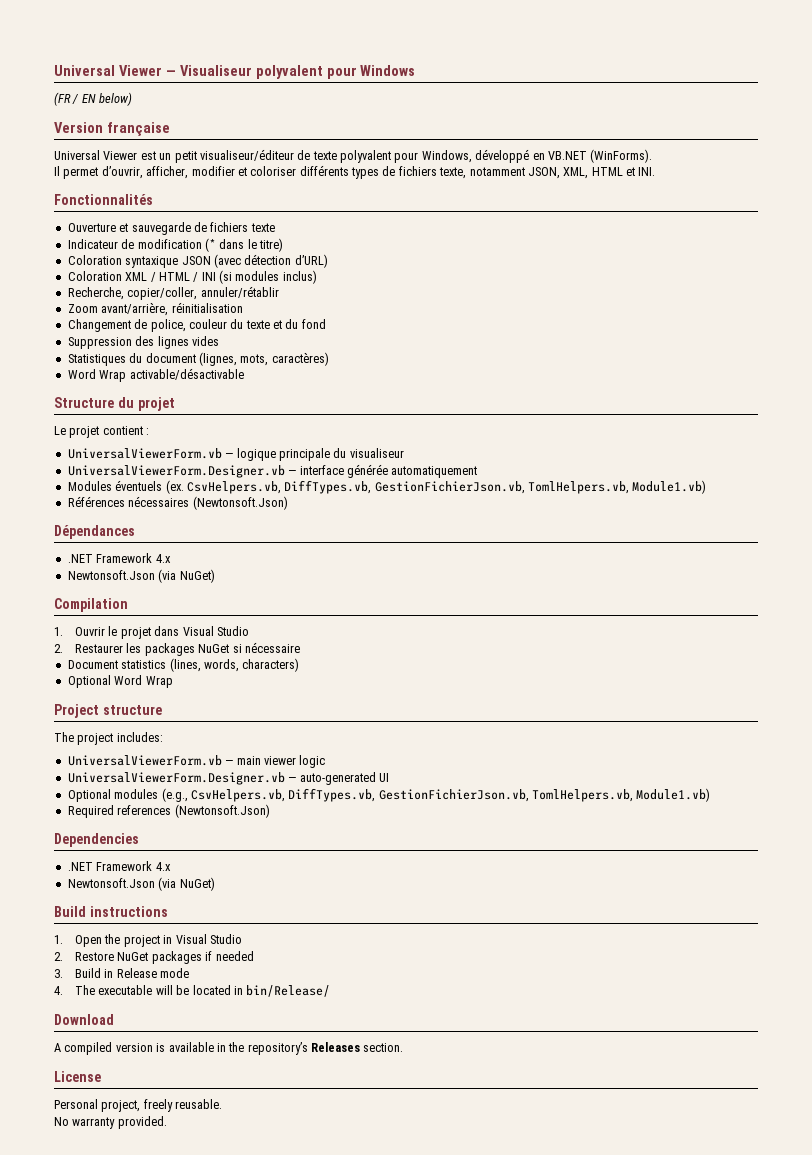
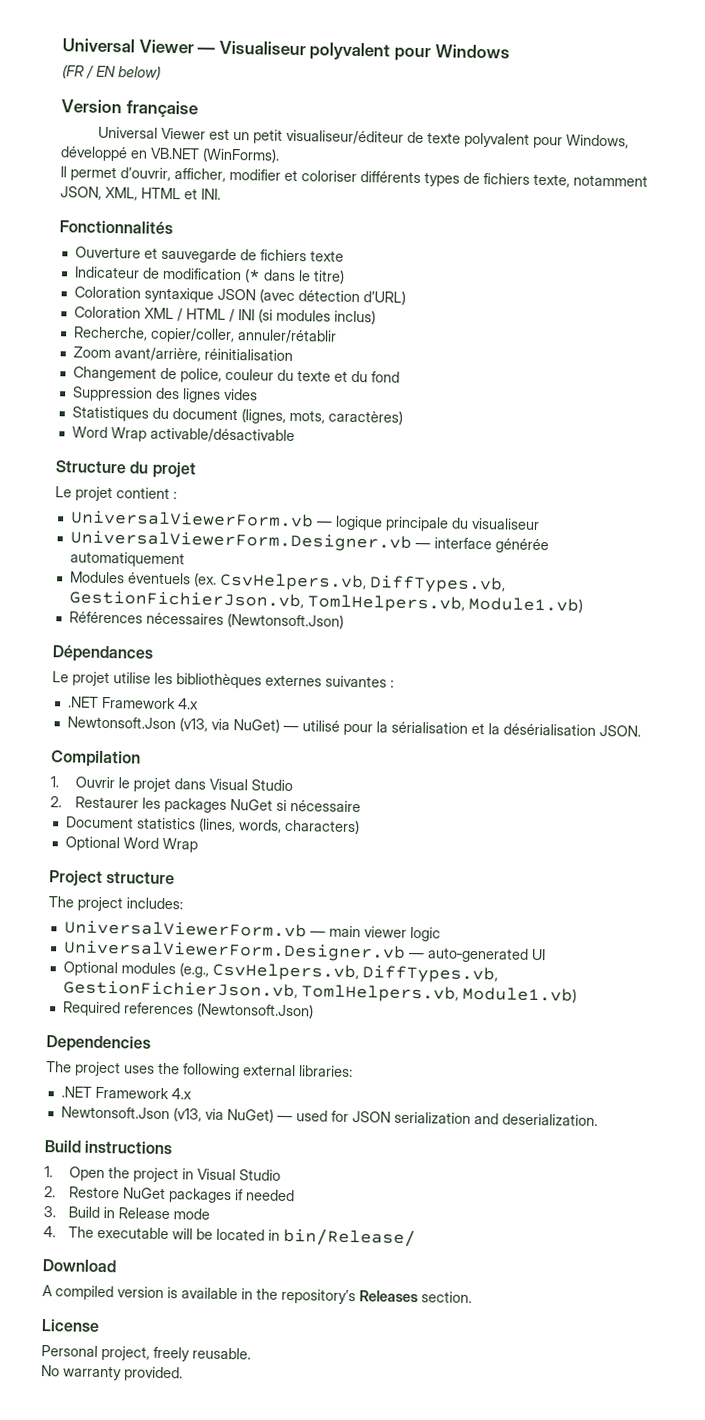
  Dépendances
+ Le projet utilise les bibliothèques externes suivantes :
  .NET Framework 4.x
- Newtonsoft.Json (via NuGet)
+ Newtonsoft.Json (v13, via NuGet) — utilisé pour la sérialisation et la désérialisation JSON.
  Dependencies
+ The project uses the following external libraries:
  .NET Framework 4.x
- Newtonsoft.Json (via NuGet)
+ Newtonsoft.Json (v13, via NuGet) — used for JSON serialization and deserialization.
...
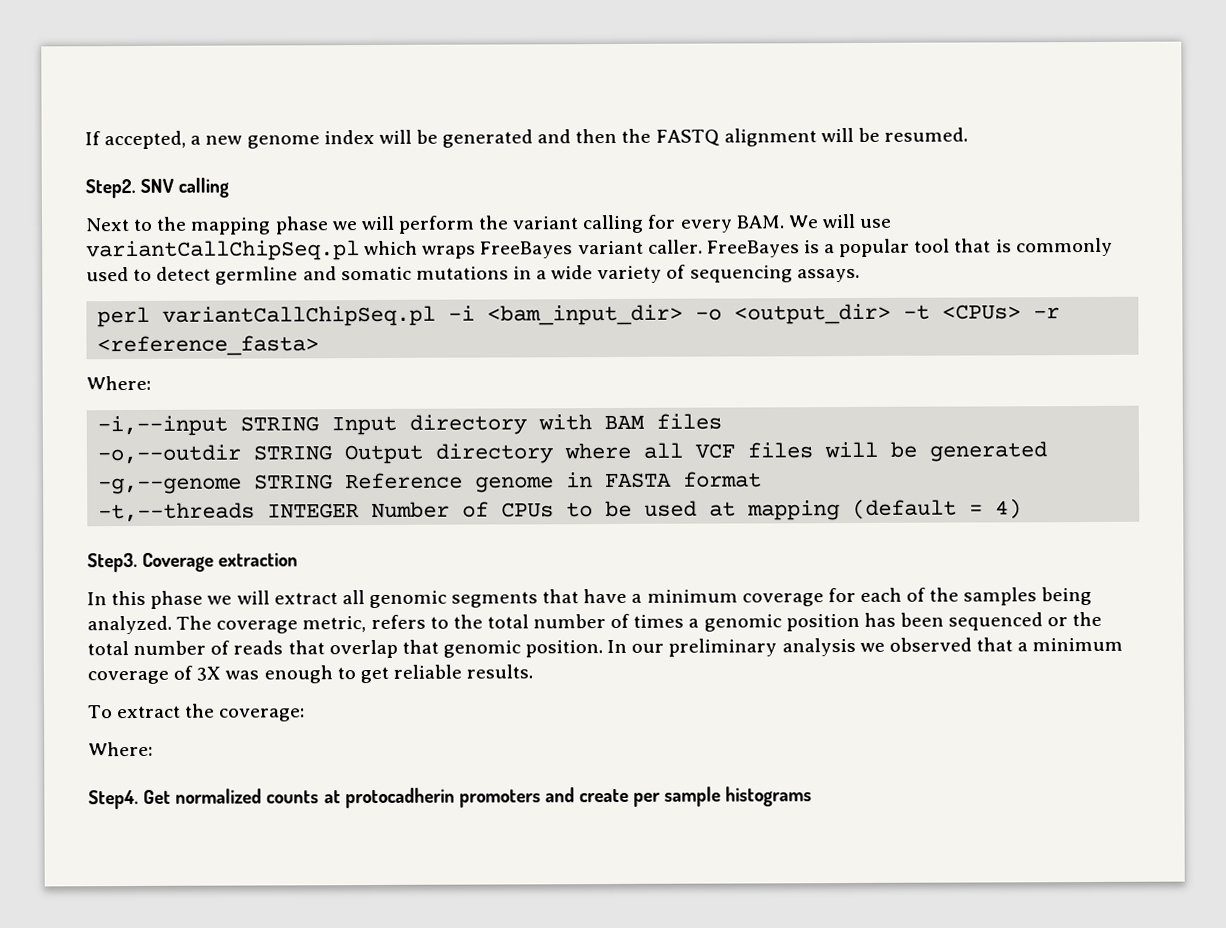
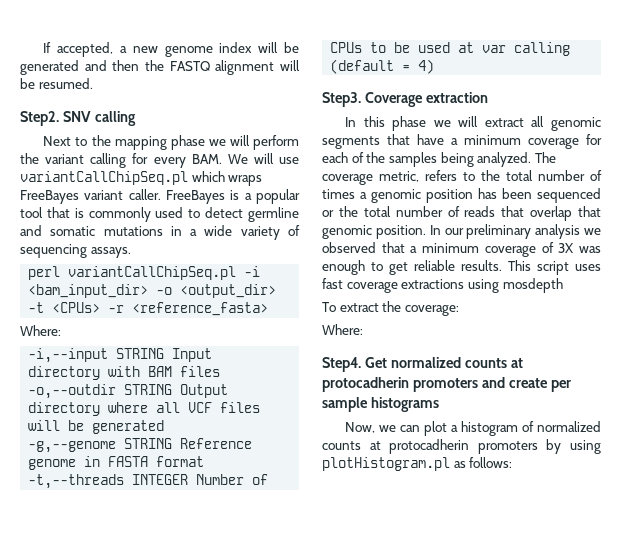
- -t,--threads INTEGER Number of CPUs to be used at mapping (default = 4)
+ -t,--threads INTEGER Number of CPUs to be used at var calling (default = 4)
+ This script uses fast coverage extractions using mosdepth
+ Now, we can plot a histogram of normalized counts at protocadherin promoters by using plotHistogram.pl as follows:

EXERCISE DETAILS
This exercise requires the number of lines in the entries holding the word "uses", written alone.

RESULT FOR THIS EXERCISE
2